- Theatrical release poster
- Spanish: Perros callejeros 2: Busca y captura
- Directed by: José Antonio de la Loma
- Screenplay by: José Antonio de la Loma
- Starring: Ángel Fernández Franco; Verónica Miriel; Raúl Ramírez; Reyes Poveda; Conrado Tortosa; Isabel Mestres; Teresa Giménez;
- Cinematography: Juan Gelpí
- Production companies: Films Zodiaco; Prozesa;
- Distributed by: CB Films
- Release date: 8 October 1979;
- Country: Spain
- Language: Spanish

= Street Warriors II =

Street Warriors II (Perros callejeros 2: Busca y captura) is a 1979 Spanish quinqui film written and directed by José Antonio de la Loma and the direct meta-sequel to Street Warriors (1977). It stars Ángel Fernández Franco.

== Plot ==
The plot follows the juvenile delinquent Torete, including his car and sexual exploits, as he is chased by a cop resenftul because he left him lame with his car who charges him with murder. Although he prepares an alibi with help from his friends, he is wounded during a riot at the Modelo Prison.

== Production ==
The film was produced by Zodíaco and Prozesa.
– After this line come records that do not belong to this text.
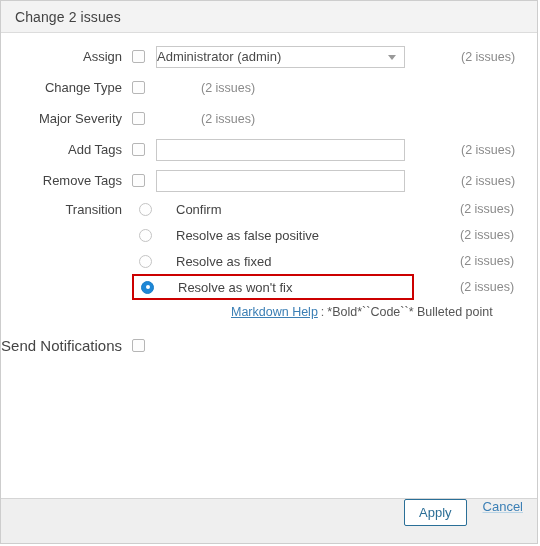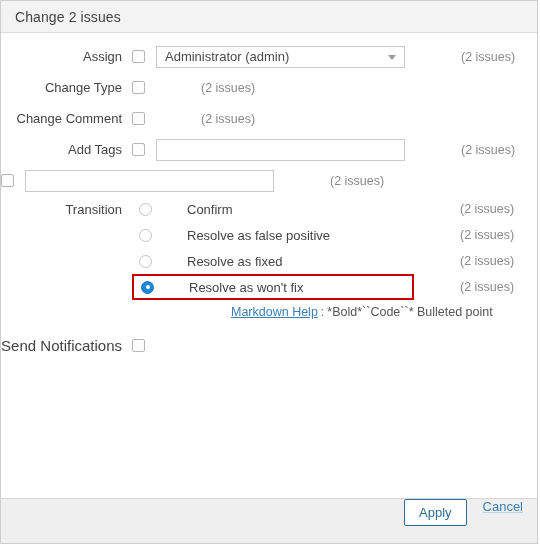"Administrator (admin)" .select-box { padding-left: 8px -> 0 }
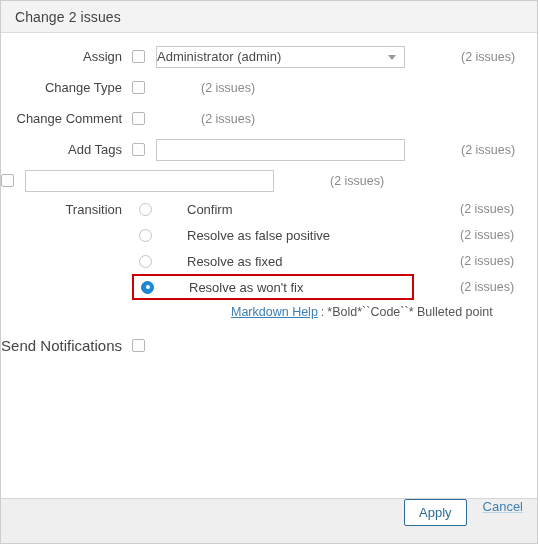"Change Comment" div.row-label { text: Change Comment -> Major Severity }
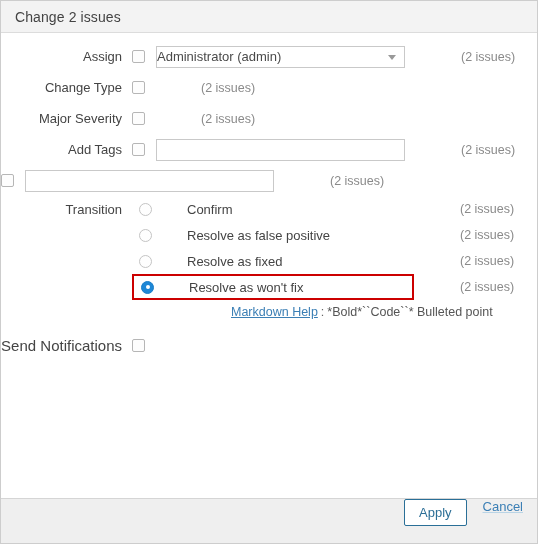"Remove Tags" div.row-label { html: none -> <div>Remove Tags</div> }
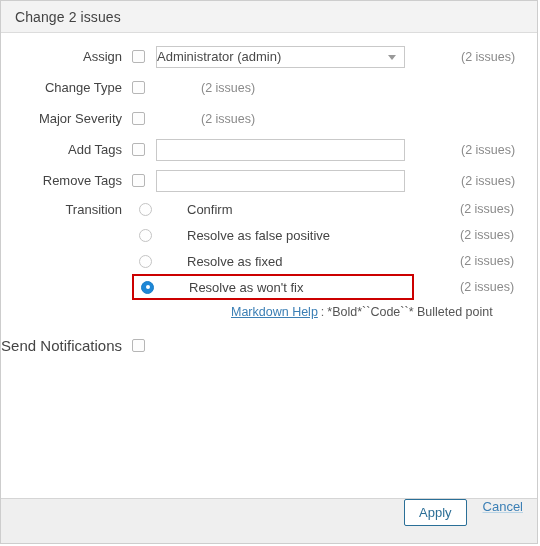"Confirm" .radio-body { gap: 11px -> none }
Ángel Fernández Franco "Torete" reportedly signed a clause in his contract stipulating that he would not receive a salary if he got into trouble with the law.

The soundtrack featured Los Chunguitos' songs "Ven por favor", "Como yegua brava", "Para que no me olvides", and "Perros callejeros".

== Release ==
The film was released theatrically in Spain on 8 October 1979.